#### [Data records]
■ ■ ■ ■ ■ ■ ■
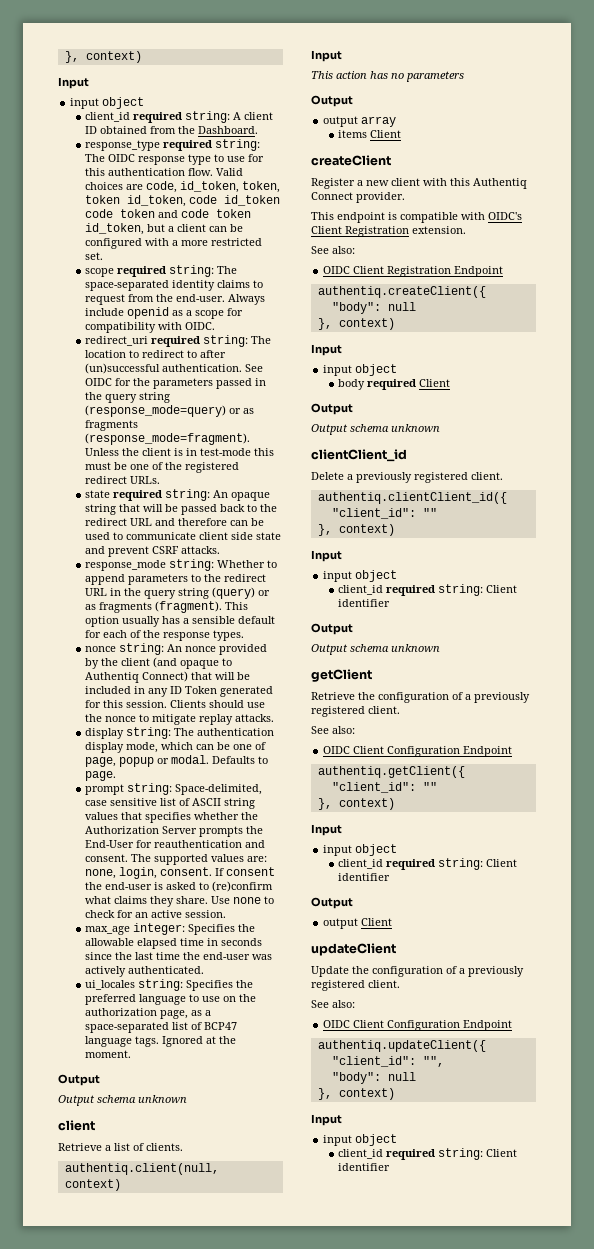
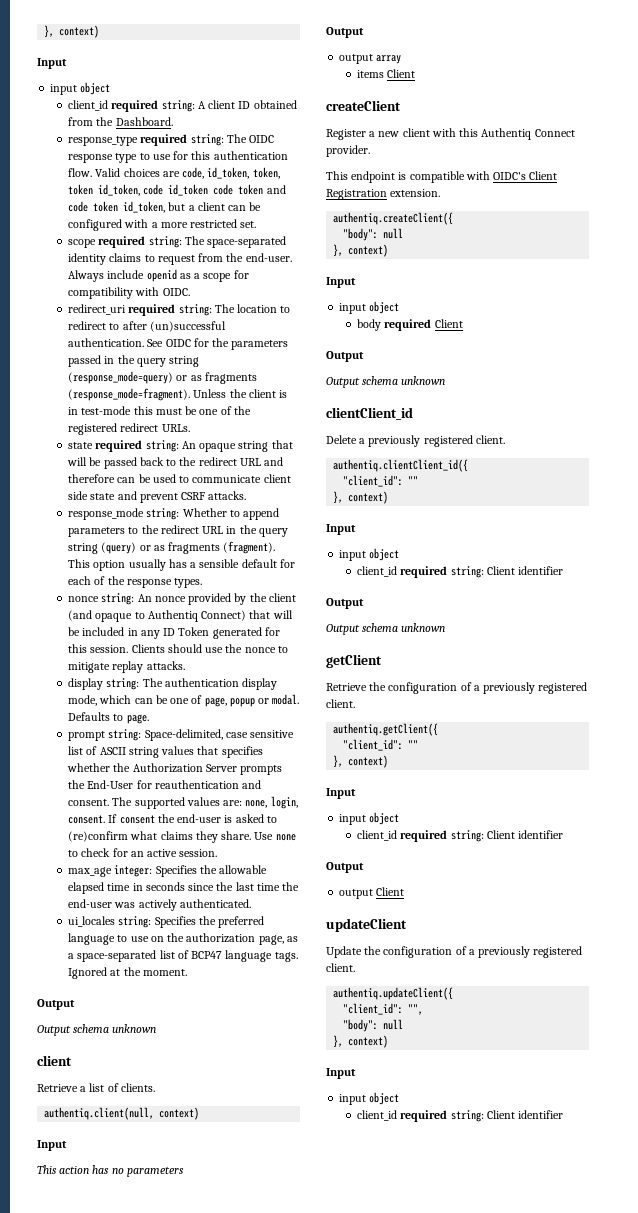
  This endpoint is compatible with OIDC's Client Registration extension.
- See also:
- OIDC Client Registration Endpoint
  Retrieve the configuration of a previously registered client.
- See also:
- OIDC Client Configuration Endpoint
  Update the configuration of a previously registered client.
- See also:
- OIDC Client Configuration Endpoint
■ ■ ■ ■ ■ ■ ■
#### [What needs to be done]
Print every line above exactly. Leave the pictures out.

#### [Response area]
  This endpoint is compatible with OIDC's Client Registration extension.
- See also:
- OIDC Client Registration Endpoint
  Retrieve the configuration of a previously registered client.
- See also:
- OIDC Client Configuration Endpoint
  Update the configuration of a previously registered client.
- See also:
- OIDC Client Configuration Endpoint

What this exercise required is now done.